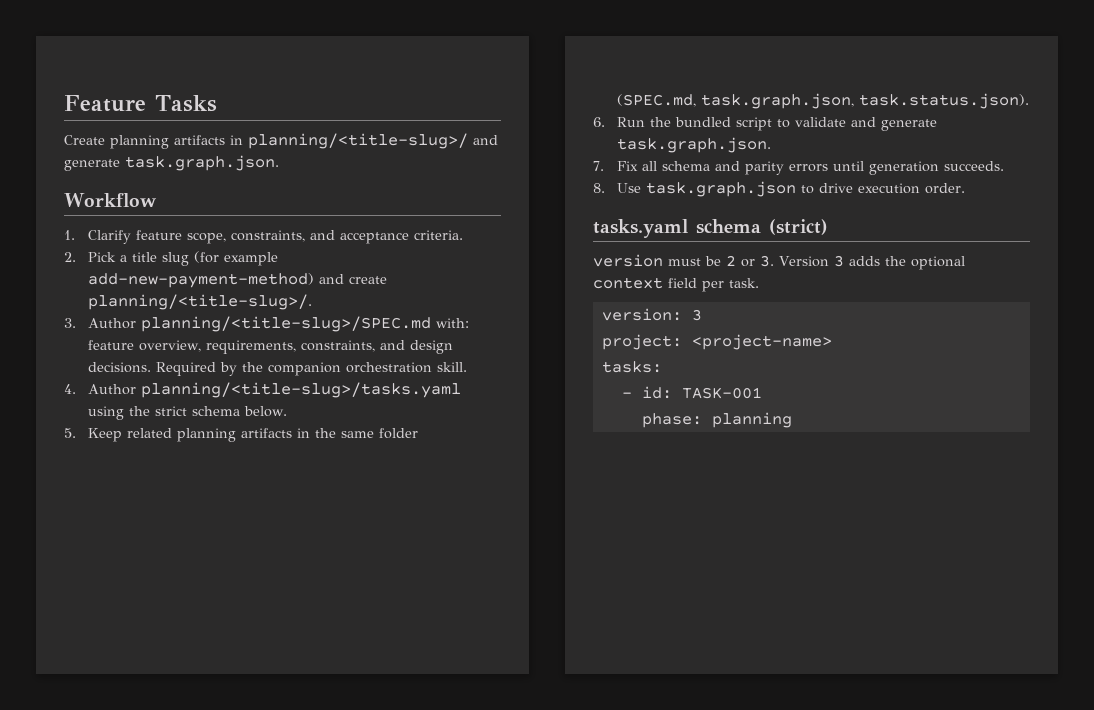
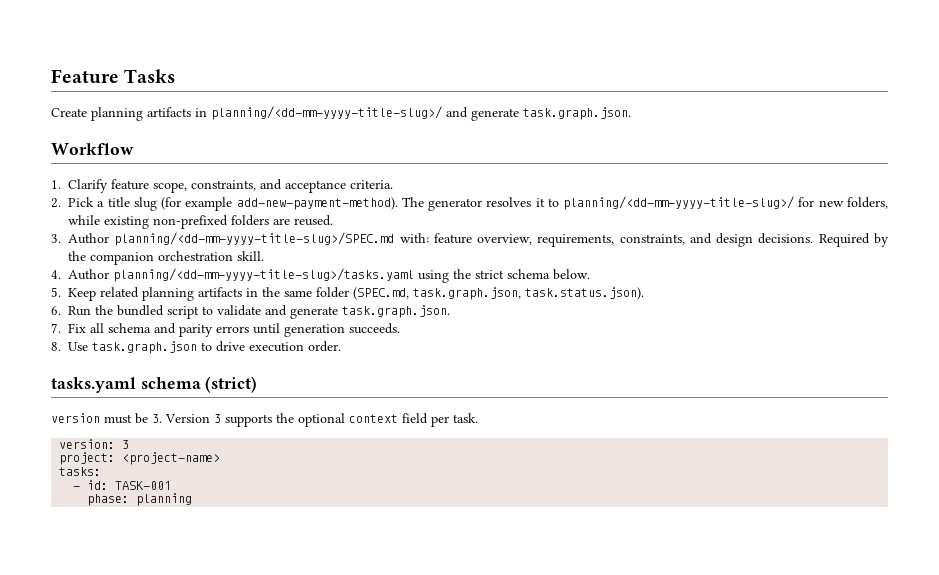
- Create planning artifacts in planning/<title-slug>/ and generate task.graph.json.
+ Create planning artifacts in planning/<dd-mm-yyyy-title-slug>/ and generate task.graph.json.
- 2. Pick a title slug (for example add-new-payment-method) and create planning/<title-slug>/.
+ 2. Pick a title slug (for example add-new-payment-method). The generator resolves it to planning/<dd-mm-yyyy-title-slug>/ for new folders, while existing non-prefixed folders are reused.
- 3. Author planning/<title-slug>/SPEC.md with: feature overview, requirements, constraints, and design decisions.
+ 3. Author planning/<dd-mm-yyyy-title-slug>/SPEC.md with: feature overview, requirements, constraints, and design decisions.
- 4. Author planning/<title-slug>/tasks.yaml using the strict schema below.
+ 4. Author planning/<dd-mm-yyyy-title-slug>/tasks.yaml using the strict schema below.
- version must be 2 or 3. Version 3 adds the optional context field per task.
+ version must be 3. Version 3 supports the optional context field per task.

Exercise directions - The response should consist only of the lines running from the one that contains "- 4. Author" through the end of the material, repeated exactly.

Written solution -
- 4. Author planning/<title-slug>/tasks.yaml using the strict schema below.
+ 4. Author planning/<dd-mm-yyyy-title-slug>/tasks.yaml using the strict schema below.
- version must be 2 or 3. Version 3 adds the optional context field per task.
+ version must be 3. Version 3 supports the optional context field per task.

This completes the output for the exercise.